Exercise goal:
Would you please restate all of the data exactly?

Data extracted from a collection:
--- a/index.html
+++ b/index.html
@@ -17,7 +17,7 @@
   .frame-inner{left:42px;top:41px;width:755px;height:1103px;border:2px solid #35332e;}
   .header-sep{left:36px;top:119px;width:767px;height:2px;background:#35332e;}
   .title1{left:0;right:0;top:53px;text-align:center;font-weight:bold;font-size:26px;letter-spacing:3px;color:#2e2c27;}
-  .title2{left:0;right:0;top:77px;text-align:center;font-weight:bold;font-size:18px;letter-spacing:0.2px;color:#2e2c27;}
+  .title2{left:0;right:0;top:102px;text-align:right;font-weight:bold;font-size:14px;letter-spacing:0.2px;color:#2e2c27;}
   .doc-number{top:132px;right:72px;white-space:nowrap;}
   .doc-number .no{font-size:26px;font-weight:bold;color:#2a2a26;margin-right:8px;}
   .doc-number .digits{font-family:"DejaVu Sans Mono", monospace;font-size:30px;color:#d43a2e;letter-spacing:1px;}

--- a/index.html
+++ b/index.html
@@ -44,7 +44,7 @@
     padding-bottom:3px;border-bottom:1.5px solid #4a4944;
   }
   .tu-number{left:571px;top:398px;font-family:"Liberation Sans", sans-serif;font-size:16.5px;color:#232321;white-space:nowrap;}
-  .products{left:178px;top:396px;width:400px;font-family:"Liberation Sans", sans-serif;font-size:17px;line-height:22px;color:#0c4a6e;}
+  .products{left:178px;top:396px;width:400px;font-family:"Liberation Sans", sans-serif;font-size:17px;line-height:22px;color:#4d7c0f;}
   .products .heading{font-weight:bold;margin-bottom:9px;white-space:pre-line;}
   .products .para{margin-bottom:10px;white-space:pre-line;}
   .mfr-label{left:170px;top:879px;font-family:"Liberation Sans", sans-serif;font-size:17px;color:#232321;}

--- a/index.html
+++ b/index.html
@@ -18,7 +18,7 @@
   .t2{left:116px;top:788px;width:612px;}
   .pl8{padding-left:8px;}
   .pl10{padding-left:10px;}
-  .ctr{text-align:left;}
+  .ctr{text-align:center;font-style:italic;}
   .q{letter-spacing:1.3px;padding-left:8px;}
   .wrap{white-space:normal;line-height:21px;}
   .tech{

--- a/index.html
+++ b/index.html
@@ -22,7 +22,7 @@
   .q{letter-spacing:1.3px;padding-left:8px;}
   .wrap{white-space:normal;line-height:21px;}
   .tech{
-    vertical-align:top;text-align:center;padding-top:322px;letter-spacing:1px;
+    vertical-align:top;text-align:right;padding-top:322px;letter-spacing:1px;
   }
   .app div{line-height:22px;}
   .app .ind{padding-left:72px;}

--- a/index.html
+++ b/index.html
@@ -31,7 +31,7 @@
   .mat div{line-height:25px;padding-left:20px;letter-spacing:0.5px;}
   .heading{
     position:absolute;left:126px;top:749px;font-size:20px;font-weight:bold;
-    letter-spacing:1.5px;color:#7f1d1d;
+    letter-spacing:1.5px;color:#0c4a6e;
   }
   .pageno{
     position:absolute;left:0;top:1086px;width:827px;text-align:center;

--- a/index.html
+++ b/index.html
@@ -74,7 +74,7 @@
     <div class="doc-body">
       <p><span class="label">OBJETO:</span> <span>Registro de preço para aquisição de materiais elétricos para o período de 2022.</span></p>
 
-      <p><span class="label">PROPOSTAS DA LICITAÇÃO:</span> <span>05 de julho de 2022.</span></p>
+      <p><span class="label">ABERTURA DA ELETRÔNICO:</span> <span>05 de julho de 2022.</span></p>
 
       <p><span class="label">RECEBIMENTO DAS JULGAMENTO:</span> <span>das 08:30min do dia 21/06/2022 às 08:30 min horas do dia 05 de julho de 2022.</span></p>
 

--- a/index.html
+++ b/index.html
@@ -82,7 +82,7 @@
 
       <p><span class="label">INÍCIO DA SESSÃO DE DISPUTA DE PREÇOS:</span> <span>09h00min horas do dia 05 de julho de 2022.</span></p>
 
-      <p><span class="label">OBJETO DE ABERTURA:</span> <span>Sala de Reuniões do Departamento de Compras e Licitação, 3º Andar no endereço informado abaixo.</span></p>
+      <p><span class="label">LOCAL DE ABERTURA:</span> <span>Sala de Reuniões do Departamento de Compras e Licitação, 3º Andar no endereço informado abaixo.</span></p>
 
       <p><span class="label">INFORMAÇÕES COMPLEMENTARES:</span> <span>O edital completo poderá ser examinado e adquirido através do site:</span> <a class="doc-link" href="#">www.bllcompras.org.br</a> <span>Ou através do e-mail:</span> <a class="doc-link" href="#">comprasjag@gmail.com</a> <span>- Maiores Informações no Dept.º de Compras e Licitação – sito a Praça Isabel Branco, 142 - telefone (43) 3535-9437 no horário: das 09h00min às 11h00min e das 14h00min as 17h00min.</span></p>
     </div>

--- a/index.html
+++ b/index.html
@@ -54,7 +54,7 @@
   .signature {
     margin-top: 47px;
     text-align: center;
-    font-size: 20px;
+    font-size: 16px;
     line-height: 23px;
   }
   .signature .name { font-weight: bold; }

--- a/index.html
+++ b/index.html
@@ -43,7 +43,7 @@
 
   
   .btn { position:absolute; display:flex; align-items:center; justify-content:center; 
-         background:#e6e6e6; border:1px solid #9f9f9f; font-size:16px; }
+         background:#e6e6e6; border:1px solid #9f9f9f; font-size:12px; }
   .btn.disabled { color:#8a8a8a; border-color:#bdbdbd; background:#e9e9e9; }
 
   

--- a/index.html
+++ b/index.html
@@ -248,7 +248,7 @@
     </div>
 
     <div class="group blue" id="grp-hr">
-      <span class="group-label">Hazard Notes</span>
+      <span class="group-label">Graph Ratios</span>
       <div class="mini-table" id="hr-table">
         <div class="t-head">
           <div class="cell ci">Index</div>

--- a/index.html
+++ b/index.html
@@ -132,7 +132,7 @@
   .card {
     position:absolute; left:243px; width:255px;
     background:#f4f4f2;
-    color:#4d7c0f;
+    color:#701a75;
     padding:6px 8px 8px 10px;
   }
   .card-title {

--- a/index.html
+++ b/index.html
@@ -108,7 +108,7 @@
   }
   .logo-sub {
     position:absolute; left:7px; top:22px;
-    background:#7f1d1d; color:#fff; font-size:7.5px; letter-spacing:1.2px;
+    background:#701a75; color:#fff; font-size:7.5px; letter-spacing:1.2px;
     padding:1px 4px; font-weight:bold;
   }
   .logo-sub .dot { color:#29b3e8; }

Answer:
--- a/index.html
+++ b/index.html
@@ -17,7 +17,7 @@
   .frame-inner{left:42px;top:41px;width:755px;height:1103px;border:2px solid #35332e;}
   .header-sep{left:36px;top:119px;width:767px;height:2px;background:#35332e;}
   .title1{left:0;right:0;top:53px;text-align:center;font-weight:bold;font-size:26px;letter-spacing:3px;color:#2e2c27;}
-  .title2{left:0;right:0;top:77px;text-align:center;font-weight:bold;font-size:18px;letter-spacing:0.2px;color:#2e2c27;}
+  .title2{left:0;right:0;top:102px;text-align:right;font-weight:bold;font-size:14px;letter-spacing:0.2px;color:#2e2c27;}
   .doc-number{top:132px;right:72px;white-space:nowrap;}
   .doc-number .no{font-size:26px;font-weight:bold;color:#2a2a26;margin-right:8px;}
   .doc-number .digits{font-family:"DejaVu Sans Mono", monospace;font-size:30px;color:#d43a2e;letter-spacing:1px;}

--- a/index.html
+++ b/index.html
@@ -44,7 +44,7 @@
     padding-bottom:3px;border-bottom:1.5px solid #4a4944;
   }
   .tu-number{left:571px;top:398px;font-family:"Liberation Sans", sans-serif;font-size:16.5px;color:#232321;white-space:nowrap;}
-  .products{left:178px;top:396px;width:400px;font-family:"Liberation Sans", sans-serif;font-size:17px;line-height:22px;color:#0c4a6e;}
+  .products{left:178px;top:396px;width:400px;font-family:"Liberation Sans", sans-serif;font-size:17px;line-height:22px;color:#4d7c0f;}
   .products .heading{font-weight:bold;margin-bottom:9px;white-space:pre-line;}
   .products .para{margin-bottom:10px;white-space:pre-line;}
   .mfr-label{left:170px;top:879px;font-family:"Liberation Sans", sans-serif;font-size:17px;color:#232321;}

--- a/index.html
+++ b/index.html
@@ -18,7 +18,7 @@
   .t2{left:116px;top:788px;width:612px;}
   .pl8{padding-left:8px;}
   .pl10{padding-left:10px;}
-  .ctr{text-align:left;}
+  .ctr{text-align:center;font-style:italic;}
   .q{letter-spacing:1.3px;padding-left:8px;}
   .wrap{white-space:normal;line-height:21px;}
   .tech{

--- a/index.html
+++ b/index.html
@@ -22,7 +22,7 @@
   .q{letter-spacing:1.3px;padding-left:8px;}
   .wrap{white-space:normal;line-height:21px;}
   .tech{
-    vertical-align:top;text-align:center;padding-top:322px;letter-spacing:1px;
+    vertical-align:top;text-align:right;padding-top:322px;letter-spacing:1px;
   }
   .app div{line-height:22px;}
   .app .ind{padding-left:72px;}

--- a/index.html
+++ b/index.html
@@ -31,7 +31,7 @@
   .mat div{line-height:25px;padding-left:20px;letter-spacing:0.5px;}
   .heading{
     position:absolute;left:126px;top:749px;font-size:20px;font-weight:bold;
-    letter-spacing:1.5px;color:#7f1d1d;
+    letter-spacing:1.5px;color:#0c4a6e;
   }
   .pageno{
     position:absolute;left:0;top:1086px;width:827px;text-align:center;

--- a/index.html
+++ b/index.html
@@ -74,7 +74,7 @@
     <div class="doc-body">
       <p><span class="label">OBJETO:</span> <span>Registro de preço para aquisição de materiais elétricos para o período de 2022.</span></p>
 
-      <p><span class="label">PROPOSTAS DA LICITAÇÃO:</span> <span>05 de julho de 2022.</span></p>
+      <p><span class="label">ABERTURA DA ELETRÔNICO:</span> <span>05 de julho de 2022.</span></p>
 
       <p><span class="label">RECEBIMENTO DAS JULGAMENTO:</span> <span>das 08:30min do dia 21/06/2022 às 08:30 min horas do dia 05 de julho de 2022.</span></p>
 

--- a/index.html
+++ b/index.html
@@ -82,7 +82,7 @@
 
       <p><span class="label">INÍCIO DA SESSÃO DE DISPUTA DE PREÇOS:</span> <span>09h00min horas do dia 05 de julho de 2022.</span></p>
 
-      <p><span class="label">OBJETO DE ABERTURA:</span> <span>Sala de Reuniões do Departamento de Compras e Licitação, 3º Andar no endereço informado abaixo.</span></p>
+      <p><span class="label">LOCAL DE ABERTURA:</span> <span>Sala de Reuniões do Departamento de Compras e Licitação, 3º Andar no endereço informado abaixo.</span></p>
 
       <p><span class="label">INFORMAÇÕES COMPLEMENTARES:</span> <span>O edital completo poderá ser examinado e adquirido através do site:</span> <a class="doc-link" href="#">www.bllcompras.org.br</a> <span>Ou através do e-mail:</span> <a class="doc-link" href="#">comprasjag@gmail.com</a> <span>- Maiores Informações no Dept.º de Compras e Licitação – sito a Praça Isabel Branco, 142 - telefone (43) 3535-9437 no horário: das 09h00min às 11h00min e das 14h00min as 17h00min.</span></p>
     </div>

--- a/index.html
+++ b/index.html
@@ -54,7 +54,7 @@
   .signature {
     margin-top: 47px;
     text-align: center;
-    font-size: 20px;
+    font-size: 16px;
     line-height: 23px;
   }
   .signature .name { font-weight: bold; }

--- a/index.html
+++ b/index.html
@@ -43,7 +43,7 @@
 
   
   .btn { position:absolute; display:flex; align-items:center; justify-content:center; 
-         background:#e6e6e6; border:1px solid #9f9f9f; font-size:16px; }
+         background:#e6e6e6; border:1px solid #9f9f9f; font-size:12px; }
   .btn.disabled { color:#8a8a8a; border-color:#bdbdbd; background:#e9e9e9; }
 
   

--- a/index.html
+++ b/index.html
@@ -248,7 +248,7 @@
     </div>
 
     <div class="group blue" id="grp-hr">
-      <span class="group-label">Hazard Notes</span>
+      <span class="group-label">Graph Ratios</span>
       <div class="mini-table" id="hr-table">
         <div class="t-head">
           <div class="cell ci">Index</div>

--- a/index.html
+++ b/index.html
@@ -132,7 +132,7 @@
   .card {
     position:absolute; left:243px; width:255px;
     background:#f4f4f2;
-    color:#4d7c0f;
+    color:#701a75;
     padding:6px 8px 8px 10px;
   }
   .card-title {

--- a/index.html
+++ b/index.html
@@ -108,7 +108,7 @@
   }
   .logo-sub {
     position:absolute; left:7px; top:22px;
-    background:#7f1d1d; color:#fff; font-size:7.5px; letter-spacing:1.2px;
+    background:#701a75; color:#fff; font-size:7.5px; letter-spacing:1.2px;
     padding:1px 4px; font-weight:bold;
   }
   .logo-sub .dot { color:#29b3e8; }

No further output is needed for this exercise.